スティーブン・スピルバーグは「A.I. 人工知能」という映画を制作したかもしれませんが、彼の映画制作過程でこの技術を採用しているわけではないと、伝説的な監督はSXSW 2026の観客に語った。
「レイダース失われたアーク」、「ジョーズ」、「ジュラシック・パーク」などの名作を手掛けたスピルバーグは、「今まで一度もAIを映画に使ったことはない」と述べた。
スピルバーグは、多くの分野でこの技術に賛成している一方で、「すべての席が埋まっている」と語った。 「ノートパソコンを置いた空席はない」と付け加えた。
彼は、今後公開予定のSF映画「Disclosure Day」を宣伝しながら、創造的な作業にAIを使うことに対しては断固反対の立場を示し、「創造的な個人を置き換えるAIには賛成しない」と述べた。
スピルバーグ自身の映画は、新技術の影響についてしばしばテーマにしており、AI(もちろん「A.I. 人工知能」)や、「レディ・プレイヤー1」のメタバースもその例だ。2002年の「マイノリティ・リポート」では、未来の世界像を具体化するために未来学者の「シンクタンクサミット」を開催し、その中で想像された虹彩スキャナーや「空間UI」などの技術のいくつかは、後に実世界に導入された。
ハリウッドとAI
スピルバーグのコメントは、エンターテインメント業界が人工知能の影響に引き続き取り組む中で出されたものであり、スタジオはAI企業の著作権侵害を非難する声が高まる一方で、技術の実験も続けている。

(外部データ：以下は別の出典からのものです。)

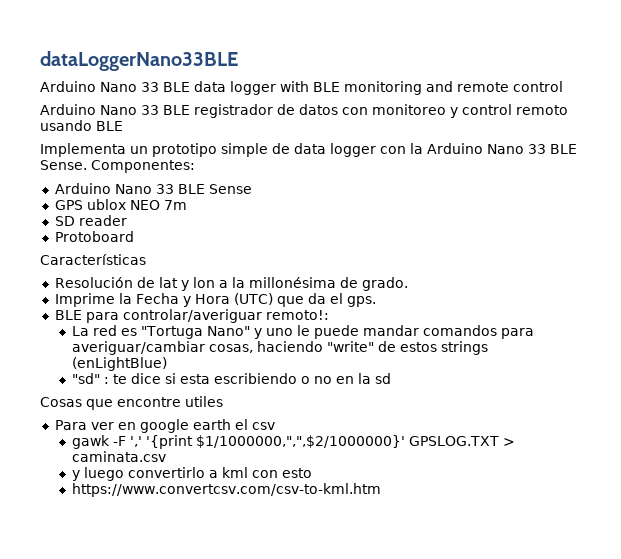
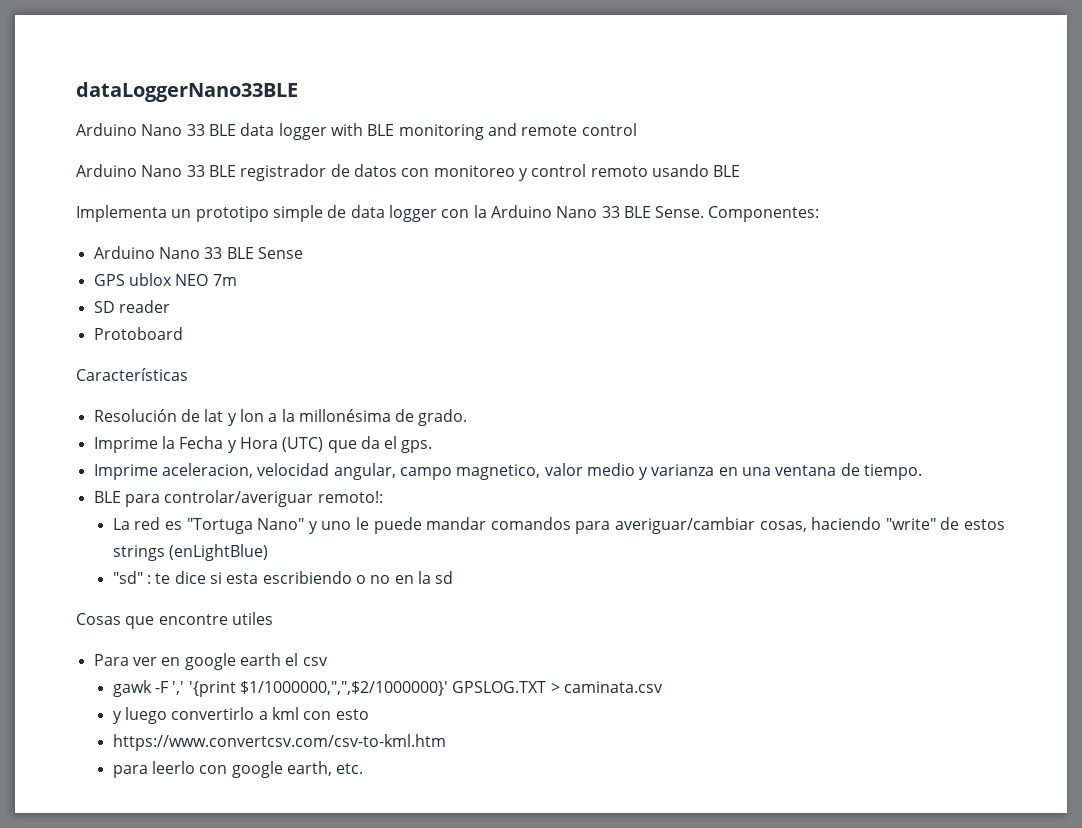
+ Imprime aceleracion, velocidad angular, campo magnetico, valor medio y varianza en una ventana de tiempo.
+ para leerlo con google earth, etc.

先週、Netflixは、ベン・アフレックが設立したAIスタートアップのInterPositiveを最大で6億ドルで買収したと報じられた。この会社は、映画製作者が既存の映像を変更できる技術を提供している。ストリーミング大手は、生成AIツールを「透明かつ責任を持って使用すれば、貴重な創造支援」と位置付けており、昨年の番組でVFXを生成するためにこの技術を初めて使用したと述べている。
12月には、ナタリー・ポートマン、ケイト・ブランシェット、ギレルモ・デル・トロなどの俳優・監督が、AIの使用に関する業界全体の基準を強化するための「クリエイターズ・コアリション・オン・AI」に参加した。
そして先月、AMCシアターズは、AI生成の短編映画を映画館で上映することを妨げ、プレロール広告の一環として上映を禁止した。これにより、AIに関する議論と、観客の技術への関心が解決に向かうにはまだ時間がかかることを示している。